1. Weihnachtstag / 25. Dezember 2007
Pfarrerin Katharina Vetter

  

Liebe Gemeinde,

es ist Weihnachten geworden - auch in diesem Jahr, auch in Dietlingen, auch bei uns ... Gott sei Dank! Weihnachten ist ja ein großes Geheimnis: es kann uns ganz unerwartet begegnen.

So ist es jedenfalls mir gegangen in diesem Jahr: Vor drei Wochen musste ich mit meiner Tochter zum Kinderarzt. Wir hatten ihn lange nicht aufgesucht. Auch für ein paar persönliche Worte war Zeit.

"Wie hätte sich die Menschheit entwickelt, wenn ER nicht ... so gemacht hätte?"

Ich war ziemlich verdutzt! Eine Scherzfrage vielleicht? "Wie hätte sich die Menschheit entwickelt, wenn ER nicht ... so gemacht hätte?", wiederholte der Kinderarzt.

Nun bin ich ja von unserem Kinderarzt so einiges gewöhnt ... und habe schon so manches anregende Gespräch mit ihm geführt.

"Sie meinen Adam, der so ... auf Eva zeigt?"

"Nein, ich meine den Engel, den Cherub. So weist er beide aus dem Paradies, auf Gottes Befehl hin. Wie hätte sich die Menschheit entwickelt, wenn er die beiden nicht vertrieben hätte?"

Hups - das war kein Scherz. Und eine echte Frage verlangt auch eine echte Antwort.
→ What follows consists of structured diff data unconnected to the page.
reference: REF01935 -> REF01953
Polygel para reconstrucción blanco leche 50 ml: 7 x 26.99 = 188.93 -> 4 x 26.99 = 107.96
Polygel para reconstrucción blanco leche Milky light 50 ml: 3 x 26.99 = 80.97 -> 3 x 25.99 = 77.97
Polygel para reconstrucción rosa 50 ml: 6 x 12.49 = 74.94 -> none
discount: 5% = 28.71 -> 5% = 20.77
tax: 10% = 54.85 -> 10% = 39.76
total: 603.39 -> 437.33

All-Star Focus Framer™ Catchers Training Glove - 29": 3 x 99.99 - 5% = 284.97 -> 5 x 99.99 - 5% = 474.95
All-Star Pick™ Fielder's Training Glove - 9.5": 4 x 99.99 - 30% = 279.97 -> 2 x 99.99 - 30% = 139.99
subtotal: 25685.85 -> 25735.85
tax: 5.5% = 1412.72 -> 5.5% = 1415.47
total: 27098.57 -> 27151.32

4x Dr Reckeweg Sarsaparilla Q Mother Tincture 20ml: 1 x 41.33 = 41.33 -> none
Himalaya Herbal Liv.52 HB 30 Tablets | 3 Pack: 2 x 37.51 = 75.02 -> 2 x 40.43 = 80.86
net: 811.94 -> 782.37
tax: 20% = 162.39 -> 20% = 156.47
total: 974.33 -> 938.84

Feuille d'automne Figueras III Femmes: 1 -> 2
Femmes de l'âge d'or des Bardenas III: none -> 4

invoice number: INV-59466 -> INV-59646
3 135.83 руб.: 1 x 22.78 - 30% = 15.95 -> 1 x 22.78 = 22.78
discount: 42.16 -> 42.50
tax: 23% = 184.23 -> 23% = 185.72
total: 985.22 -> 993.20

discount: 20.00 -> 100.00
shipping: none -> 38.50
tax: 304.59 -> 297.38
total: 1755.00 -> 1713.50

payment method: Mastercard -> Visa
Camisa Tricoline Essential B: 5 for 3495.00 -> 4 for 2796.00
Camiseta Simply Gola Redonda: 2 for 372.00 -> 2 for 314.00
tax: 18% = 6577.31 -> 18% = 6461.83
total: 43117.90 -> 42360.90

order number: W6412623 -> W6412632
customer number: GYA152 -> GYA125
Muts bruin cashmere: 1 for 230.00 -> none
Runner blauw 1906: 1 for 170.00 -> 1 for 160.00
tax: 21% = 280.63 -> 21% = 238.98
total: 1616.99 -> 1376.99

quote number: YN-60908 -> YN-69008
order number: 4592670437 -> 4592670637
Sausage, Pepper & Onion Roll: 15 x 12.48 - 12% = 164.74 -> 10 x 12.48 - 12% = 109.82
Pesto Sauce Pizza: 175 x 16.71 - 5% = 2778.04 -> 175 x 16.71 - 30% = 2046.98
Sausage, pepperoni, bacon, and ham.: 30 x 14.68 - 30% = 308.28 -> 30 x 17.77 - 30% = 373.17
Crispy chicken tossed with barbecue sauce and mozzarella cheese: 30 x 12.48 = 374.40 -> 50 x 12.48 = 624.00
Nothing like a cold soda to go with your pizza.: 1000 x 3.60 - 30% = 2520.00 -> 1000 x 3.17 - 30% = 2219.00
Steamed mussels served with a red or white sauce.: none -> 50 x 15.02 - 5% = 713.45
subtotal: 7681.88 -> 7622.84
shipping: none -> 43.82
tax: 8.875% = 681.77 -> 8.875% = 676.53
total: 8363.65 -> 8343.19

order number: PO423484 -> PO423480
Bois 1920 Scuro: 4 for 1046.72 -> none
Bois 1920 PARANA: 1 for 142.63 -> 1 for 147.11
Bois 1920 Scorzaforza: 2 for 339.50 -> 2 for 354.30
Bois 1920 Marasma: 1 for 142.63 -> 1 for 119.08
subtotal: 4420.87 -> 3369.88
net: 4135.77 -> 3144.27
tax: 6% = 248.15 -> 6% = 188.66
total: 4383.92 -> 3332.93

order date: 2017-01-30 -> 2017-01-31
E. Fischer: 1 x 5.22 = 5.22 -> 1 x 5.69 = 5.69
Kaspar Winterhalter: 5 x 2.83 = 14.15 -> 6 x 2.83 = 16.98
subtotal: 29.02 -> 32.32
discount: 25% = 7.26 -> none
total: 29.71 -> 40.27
"Es tat ihm ja leid", habe ich gesagt "und deshalb ist er mitgegangen, raus aus seinem Paradies und sogar selbst Mensch geworden, mit allem drum und dran. Das feiern wir doch bald, an Weihnachten." Ein bisschen gestammelt war das schon. Aber das Wesentliche muss angekommen sein. Ich hab's daran gemerkt wie überrascht und befreit unser Kinderarztes gelacht hat.

  

Als die Zeit erfüllt war, sandte Gott seinen Sohn, geboren von einer Frau und unter das Gesetz getan, damit er die, die unter dem Gesetz waren, erlöste, damit wir die Kindschaft empfingen. Weil ihr nun Kinder seid, hat Gott den Geist seines Sohnes gesandt in unsere Herzen, der da ruft: Abba, lieber Vater! So bist du nun nicht mehr Knecht, sondern Kind; wenn aber Kind, dann auch Erbe durch Gott.
Galater 4, Verse 4 - 7

  

So drückt Paulus in seinem Brief an die Galater die befreiende Botschaft aus. "Als die Zeit erfüllt war..." Das klingt so geheimnisvoll. "Als die Zeit erfüllt war, sandte Gott seinen Sohn." Als sei da etwas Altes zum Abschluss gekommen und nun begänne etwas ganz Neues. "Am Anfang war das Wort", schreibt der Evangelist Johannes. "Am Anfang war das Wort und das Wort war bei Gott und Gott selbst war das Wort ... und durch diese Wort ist alles geschaffen, was geschaffen ist und es gibt nichts Geschaffenes, was nicht diesem Wort entspränge." Aber was war, bevor Gott sein Schöpfungswort sprach, bevor er sagte: "Es werde ..."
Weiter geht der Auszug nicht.